The point Sakr made was: by that time, the specifications will almost certainly be mid-range, and it would be difficult for Yota Devices to market the YotaPhone as anything other than a mid-range device. On one hand, I tend to agree. On the other, Sakr couldn't be more wrong.
If you gauge merely by specifications, which many do, the YotaPhone will be outdated and mid-range by the time it comes to market. Most high-end phones today have quad-core chips, so anything with a dual-core chip in a year's time would certainly seem dated. And it's important to consider other specifications other than the SoC. Samsung's new eMMC NAND chips should be available by then, meaning built-in storage could leap to a 128GB standard. Most smartphones have 8-megapixel cameras, and YotaPhone's 12-megapixel camera seems future-proofed, but the optics are unknown, as is the quality of the camera. It comes with LTE, NFC, Bluetooth and an adapter for magnetic charging.
The most important feature that could vastly change over the next year, however, is battery life. The YotaPhone comes with a 2,100mAh battery, which is around the new average battery capacity for smartphones. But some manufacturers, such as Motorola and Samsung, have shown interest in notably larger cells, exceeding 3,000mAh. This is a feature I hope to see more and more manufacturers adopt in 2013, and if they do, this could be one more tick that plunges the YotaPhone into the depths of obsolescence.
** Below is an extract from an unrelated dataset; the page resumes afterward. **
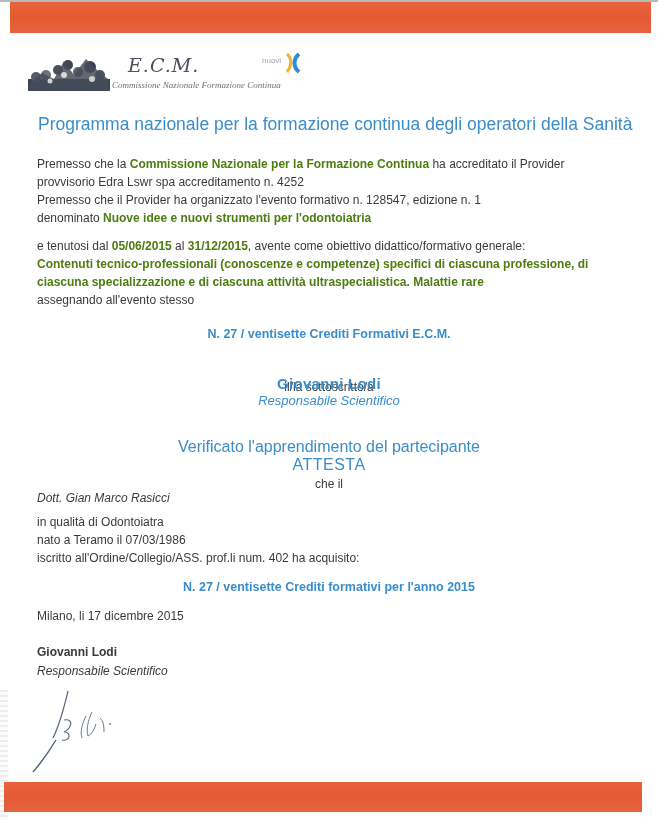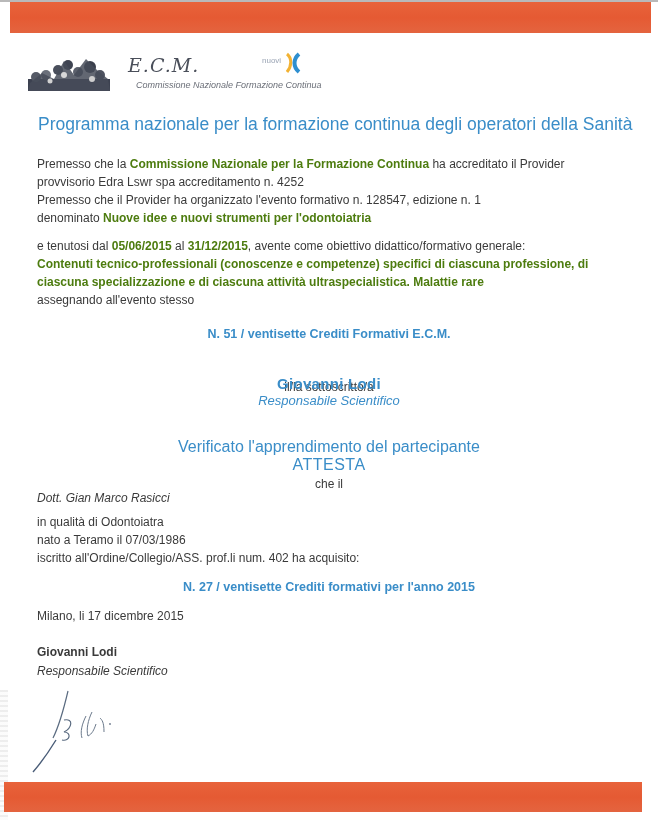"Commissione Nazionale Formazione" .ecm-sub { font-family: Liberation Sans, sans-serif -> Liberation Serif, serif; left: 136px -> 112px }
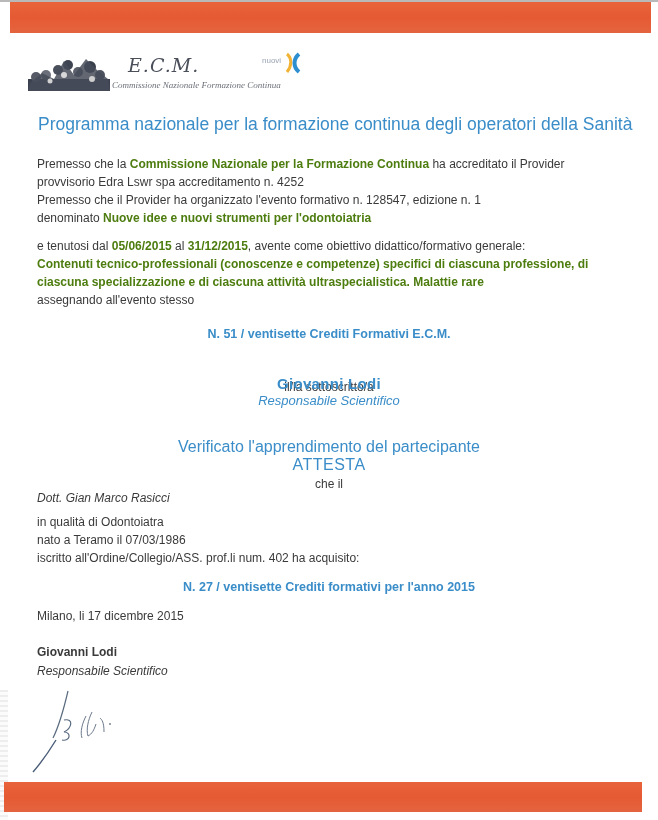"N. 51 / ventisette Crediti" div.center { text: 51 -> 27 }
But, as I've expressed a million times now, specifications aren't everything. And in 2012, we have crossed a threshold. Mobile device performance is better than ever. Neither the One X or Galaxy Note II have shown any notable signs of lag or terrible, incessant performance hiccups that were common in older devices. New processor technology is at an all time high, and differences in performance – at least in everyday use – are negligible.
It's impossible to predict what smartphone specifications will look like nine months from now, but it's also difficult to believe they will be markedly better than they are today. Even if they're better on paper, performance and speed improvements will be invisible to the naked eye. The only major improvements needed now, at least in terms of hardware, are battery life, storage space and image sensing.
Lest we forget, this phone comes equipped with a secondary display that won't notably affect battery life. But this doesn't apply only to the YotaPhone, this should apply to any high-end smartphone purchased in the last eight months. Your phone may not be the newest, but it's still probably comparable to new devices on many levels. And I can't imagine the Galaxy Note II, LG Optimus G, HTC One X+, DROID DNA or any other new devices becoming irrelevant anytime soon.
Tell me, folks. Do you feel your smartphone is retaining its relevance better than your last? Or do you still feel like your smartphone is outdated mere months after its launch?